Ce serait trop tard. On se sera changés en statues de pierre, elle et moi. Comment lui expliquer que je ne sais plus qui je suis ? J’ai changé d’adresse, de pays, de femme, d’occupation, il faudrait peut-être que je change de nom. Je ne sais plus rien de moi.

Je sais, en revanche, ce que je ne veux plus être, où je ne veux plus aller.

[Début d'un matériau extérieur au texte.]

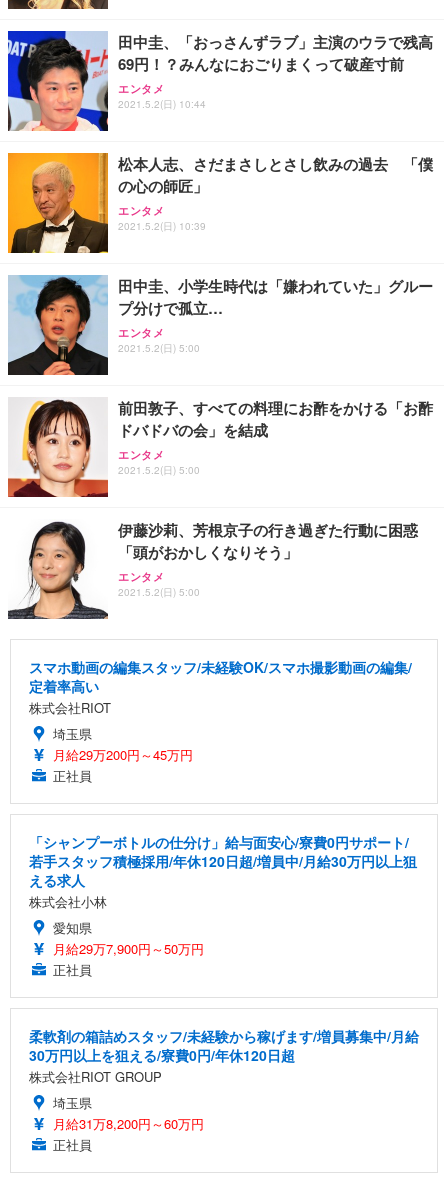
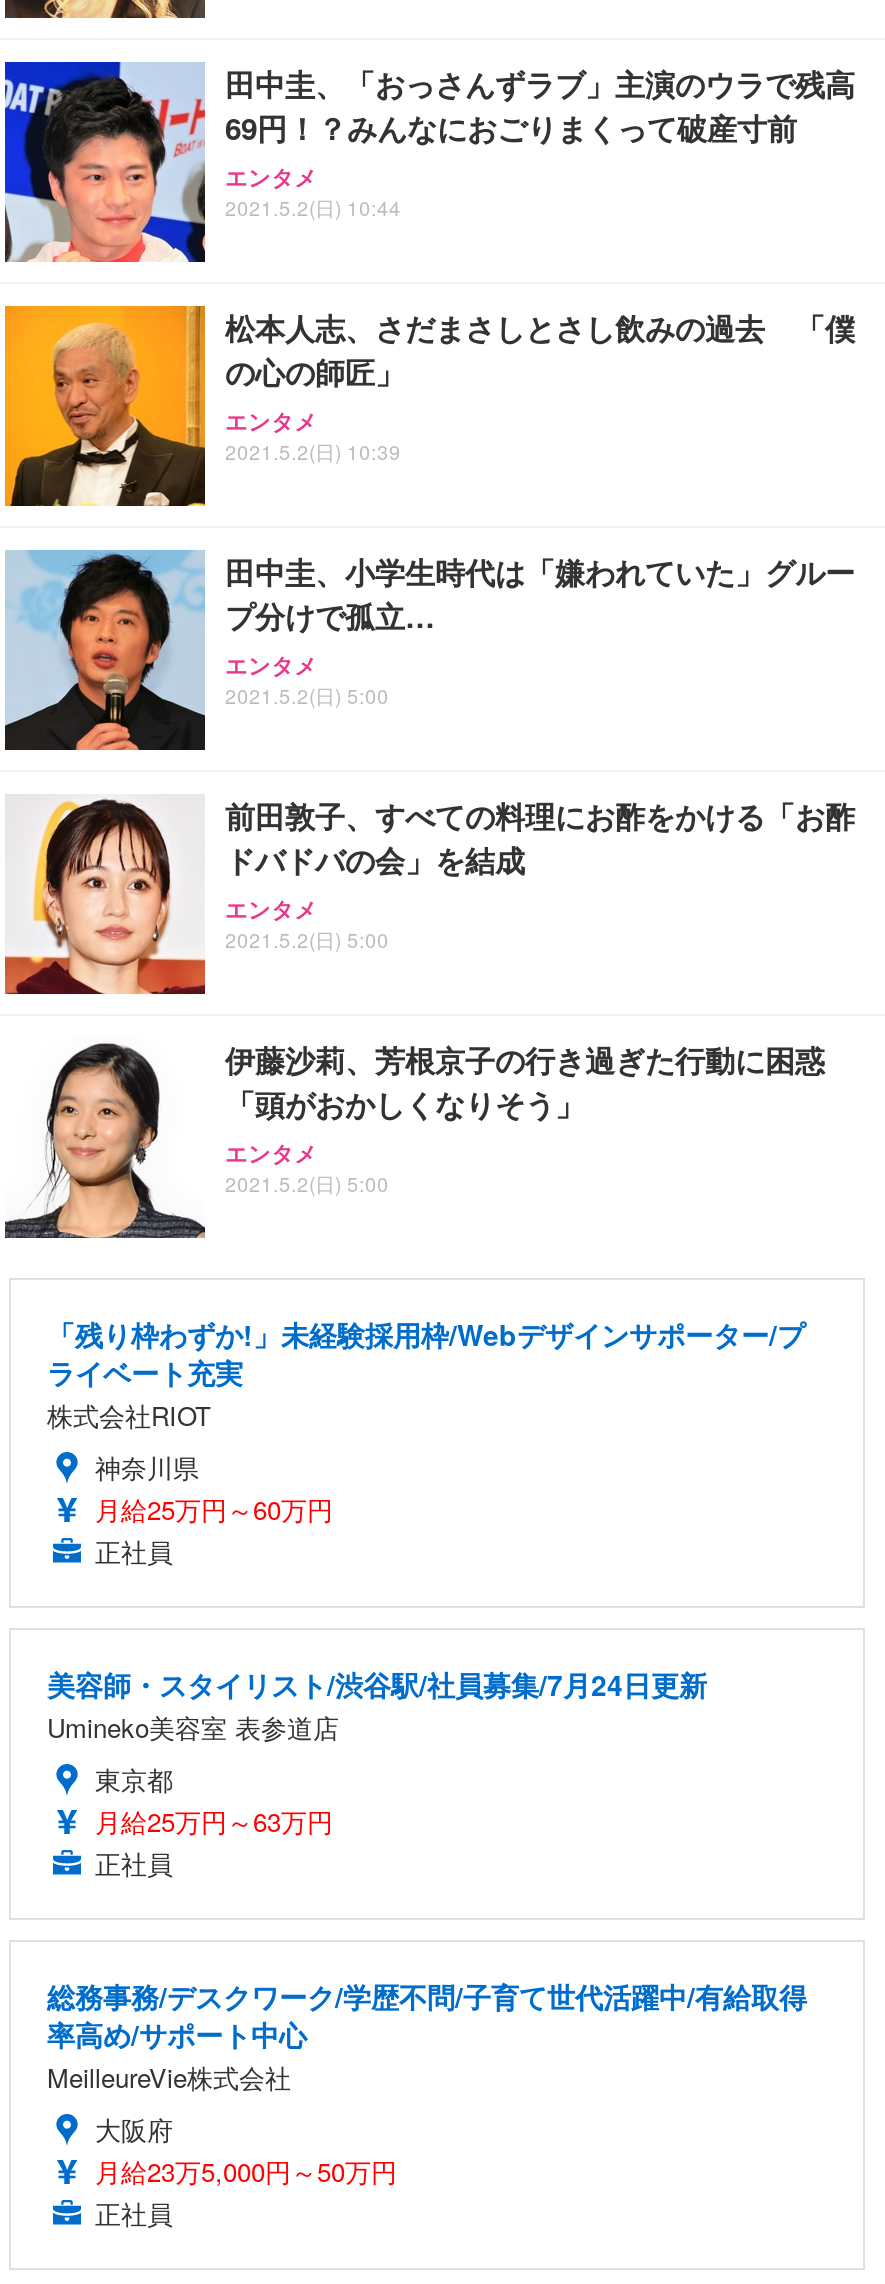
- スマホ動画の編集スタッフ/未経験OK/スマホ撮影動画の編集/
- 定着率高い
+ 「残り枠わずか!」未経験採用枠/Webデザインサポーター/プ
+ ライベート充実

- 埼玉県
- 月給29万200円～45万円
+ 神奈川県
+ 月給25万円～60万円

- 「シャンプーボトルの仕分け」給与面安心/寮費0円サポート/
- 若手スタッフ積極採用/年休120日超/増員中/月給30万円以上狙
- える求人
- 株式会社小林
- 愛知県
- 月給29万7,900円～50万円
+ 美容師・スタイリスト/渋谷駅/社員募集/7月24日更新
+ Umineko美容室 表参道店
+ 東京都
+ 月給25万円～63万円

- 柔軟剤の箱詰めスタッフ/未経験から稼げます/増員募集中/月給
- 30万円以上を狙える/寮費0円/年休120日超
- 株式会社RIOT GROUP
- 埼玉県
- 月給31万8,200円～60万円
+ 総務事務/デスクワーク/学歴不問/子育て世代活躍中/有給取得
+ 率高め/サポート中心
+ MeilleureVie株式会社
+ 大阪府
+ 月給23万5,000円～50万円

Au retour de la Documenta, assis dans l’avion en première classe, il lisait un catalogue d’art, faisait le point sur ses achats, se disait qu’il allait devoir déménager, il n’aurait jamais assez de place pour entreposer toutes les pièces de sa collection. Déménager ? À Paris, à Londres ? Avec elle, sans elle ? Une femme était venue s’asseoir à côté de lui. Grande, belle, élégante, fluide. Un rayon de femme. De longs cheveux châtains, des yeux de chat, un sourire de princesse certifiée, deux lourds bracelets trois ors au poignet droit, la montre Chanel au poignet gauche, un sac Dior, il avait pensé tiens, tiens ! il existe donc des copies d’Iris. Elle lui avait souri, « nous ne sommes que deux. Nous n’allons pas déjeuner chacun de notre côté, ce serait ballot ». Ballot ! Le mot avait résonné dans sa tête. C’était un mot d’Iris. C’est ballot tout de même ! Cet homme, quel ballot ! Elle avait posé d’office son plateau à côté de lui et se préparait à s’asseoir quand il s’était entendu répondre : « Non, madame, je préfère déjeuner seul. » Il avait ajouté, intérieurement, car je sais qui vous êtes : belle, élégante, sûrement intelligente, sûrement divorcée, vous habitez un beau quartier, comptez deux ou trois enfants qui font des études dans de bons établissements, vous lisez leurs bulletins scolaires distraitement, passez des heures au téléphone ou dans les magasins et recherchez un homme aux revenus confortables pour remplacer les cartes de crédit de votre ex-mari. Je ne veux plus jamais être une carte de crédit. Je veux être troubadour, alchimiste, guerrier, bandit, ferronnier, moissonneur-batteur ! Je veux galoper, les cheveux en bataille, les bottes crottées, je veux du lyrisme, des rêves, de la poésie ! Et justement, je n’en ai pas l’air, mais je suis en train d’écrire un poème à la femme que j’aime et que je vais perdre si je ne me hâte pas. Elle n’est pas aussi élégante que vous, elle bondit à pieds joints dans les flaques d’eau, dérape sur une orange et dévale l’escalier, mais elle a ouvert une porte en moi que je ne veux plus jamais refermer.